JNing0 commented 3 years ago

Hi all, please see some preliminary analysis based on our earlier discussion here.

Please leave your comments and let's discuss on our meeting this Wednesday. Thanks!

vob2 commented 3 years ago

Great! Thank you, Jie.

Question: In figure 1, what is the value of delay rate that is the most popular: around 360. Is it 365?

Everyone, I wonder how we should treat this. Is the delay really 365 days or the program officer puts 1 year whenever the actual delay is ambiguous and adjusts it later.

JNing0 commented 3 years ago

Good point, Vlad. As you guessed, the highest bar in the histogram corresponds to quarterly delays between 360-370 days.

Our regression model is able to fully capture that abnormal behavior in [360, 370] and the histogram of the residuals are pretty normal (see figure below). This means that the high frequency of quarterly delays within the [360, 370] bracket is picked up by our model estimates. The question is whether it is picked up by the coefficient of interest, namely, the treatment effect of QP. If so, then we need to interpret the results on the delay magnitudes with caution, as it may be inflated by this "rounding" behavior. In other words, the treatment effect of QP on delay magnitudes are on magnitudes of "projected delays" and not necessarily actual delay.

On the bright side, the logistic model that looks at delay probability is unaffected by this behavior. So that result would be trustworthy.

vob2 commented 3 years ago

Great. Yes, this makes sense

vob2 commented 3 years ago

I rewrote equation (7) slightly differently, combining terms. Here is the result:

This looks more logical to me. But I have several questions:

Are we missing \beta_0 terms (marked with ??)?
Why do we have both Stage_{it} and dummies for stages? Should we be consistent and write \beta_0+MS+TS, to make it parallel with other terms?
Are we missing a term in line 3 (marked with ??). Again, logically it should be there.

JNing0 commented 3 years ago

Hi Vlad, your equation is the same as equ. (7). Note that \mu_t is the fixed time effect for each quarter, so we don't need to have Post_t (the ?? in line 3) and \beta_0 (the ?? in line 1). About Stage_it, it is the same as having MS and TS, I was being lazy...

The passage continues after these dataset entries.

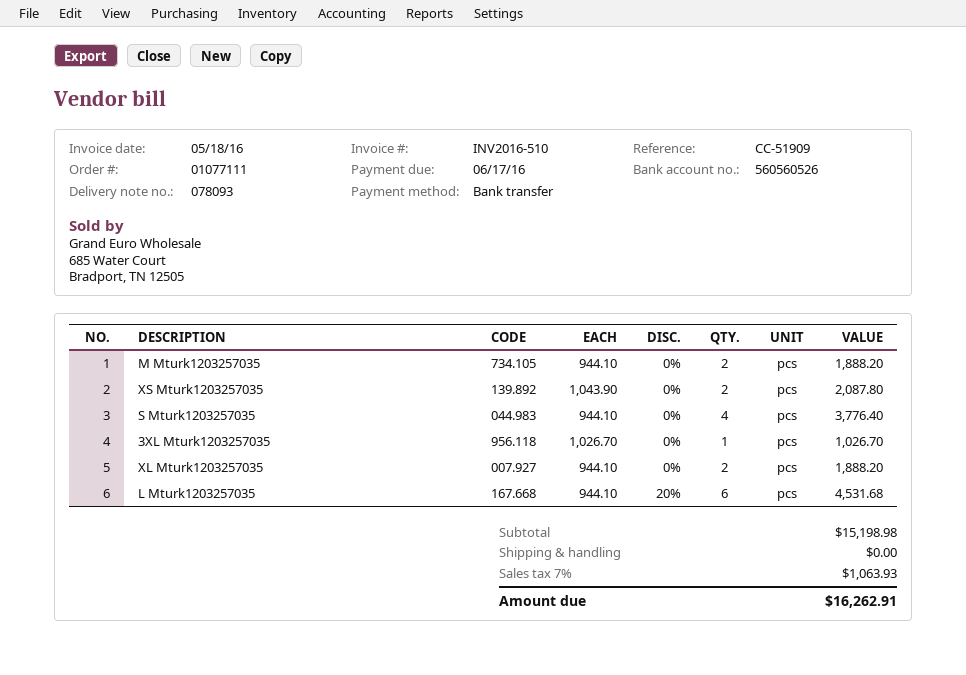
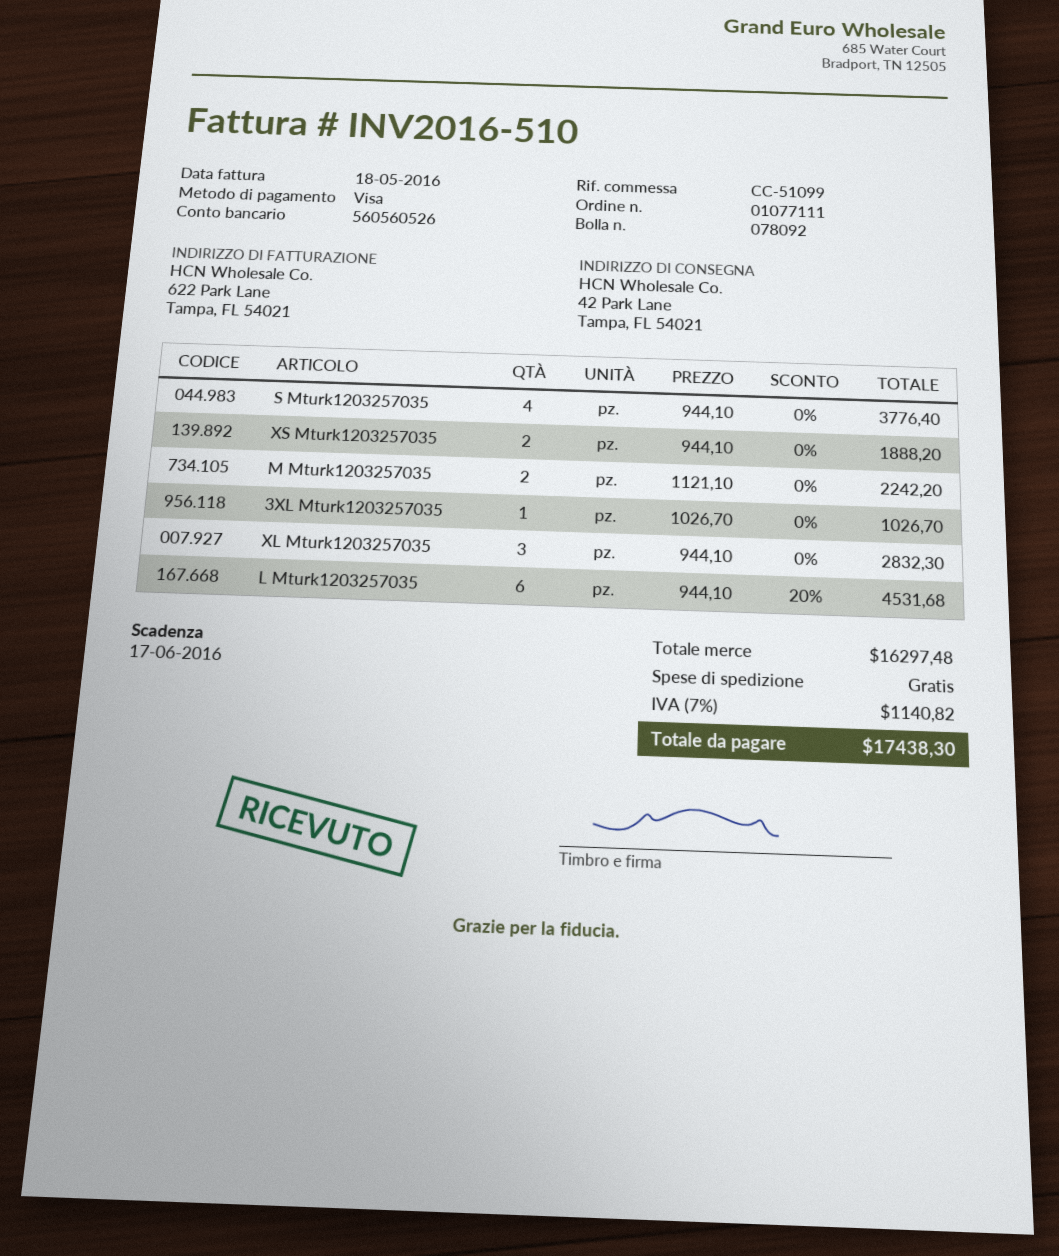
delivery note number: 078093 -> 078092
reference: CC-51909 -> CC-51099
payment method: bank transfer -> Visa
M Mturk1203257035: 2 x 944.10 = 1888.20 -> 2 x 1121.10 = 2242.20
XS Mturk1203257035: 2 x 1043.90 = 2087.80 -> 2 x 944.10 = 1888.20
XL Mturk1203257035: 2 x 944.10 = 1888.20 -> 3 x 944.10 = 2832.30
subtotal: 15198.98 -> 16297.48
tax: 7% = 1063.93 -> 7% = 1140.82
total: 16262.91 -> 17438.30

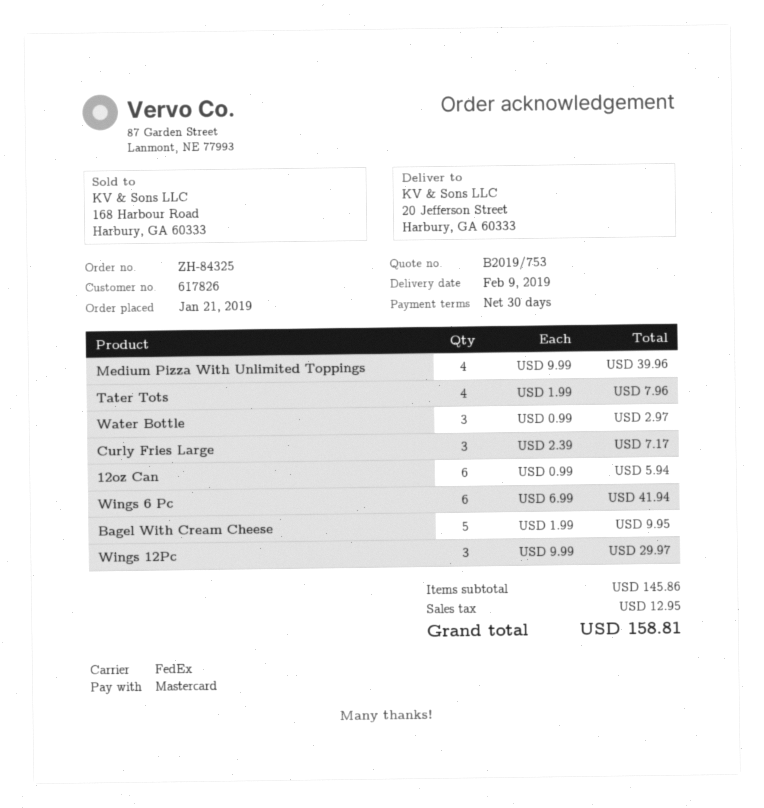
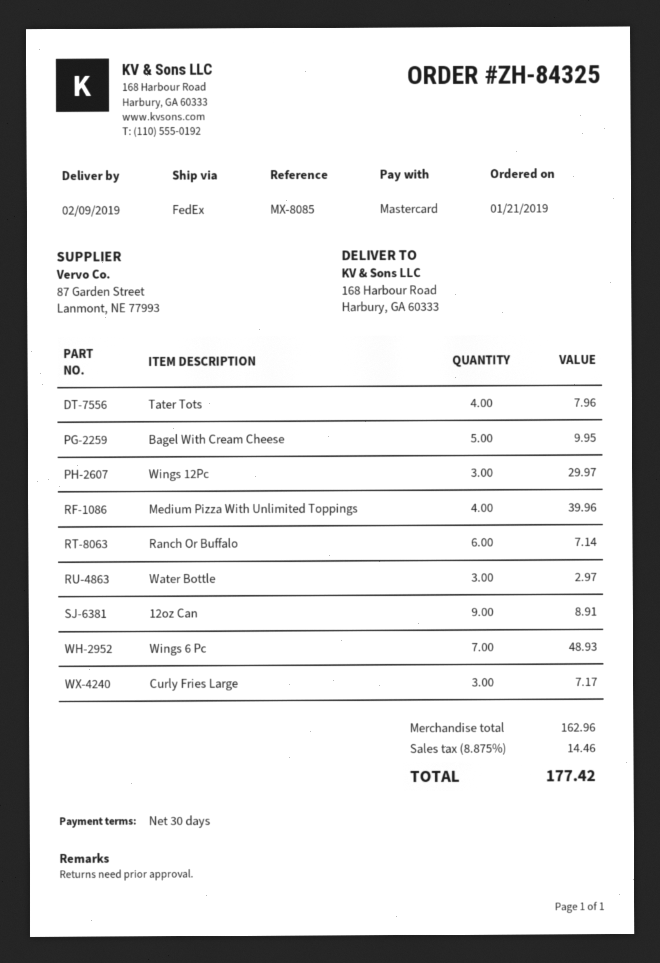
ship to: 20 Jefferson Street, Harbury, GA 60333 -> 168 Harbour Road, Harbury, GA 60333
12oz Can: 6 for 5.94 -> 9 for 8.91
Wings 6 Pc: 6 for 41.94 -> 7 for 48.93
Ranch Or Buffalo: none -> 6 for 7.14
subtotal: 145.86 -> 162.96
tax: 12.95 -> 14.46
total: 158.81 -> 177.42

On Mon, Oct 11, 2021, 5:33 PM vob2 @.***> wrote:

I rewrote equation (7) slightly differently, combining terms. Here is the result:

[image: image] https://user-images.githubusercontent.com/58700331/136857942-cd0bd82b-584b-45b9-82e7-65a59bb06bc9.png

This looks more logical to me. But I have several questions:

Are we missing \beta_0 terms (marked with ??)?

Why do we have both Stage_{it} and dummies for stages? Should we be consistent and write \beta_0+MS+TS, to make it parallel with other terms?

Are we missing a term in line 3 (marked with ??). Again, logically it should be there.

— You are receiving this because you were assigned. Reply to this email directly, view it on GitHub https://github.com/QuickPay-Operational-Performance/Data-and-code/issues/75#issuecomment-940458277, or unsubscribe https://github.com/notifications/unsubscribe-auth/AOBDD5WVWMHIA6WT7ADWDBLUGNJY7ANCNFSM5FXD7EAA .

vibhuti6 commented 3 years ago

Thanks, Jie. A couple of minor questions:

Do we know the number of observations, R^2, and adjusted R^2 for the regression tables?
Do we have the results for the basic model with Post_t instead of time fixed effects? We are unlikely to use it (in the final paper) but I just find it easier to interpret the results with that.

JNing0 commented 3 years ago

Hi Vibhuti, the number of observations for the linear regression is as stated in the file: 34,413. The sample size of the logistic regression is around 322,000. (I did not control for many things such as initial budget, so these regressions have a larger sample size.)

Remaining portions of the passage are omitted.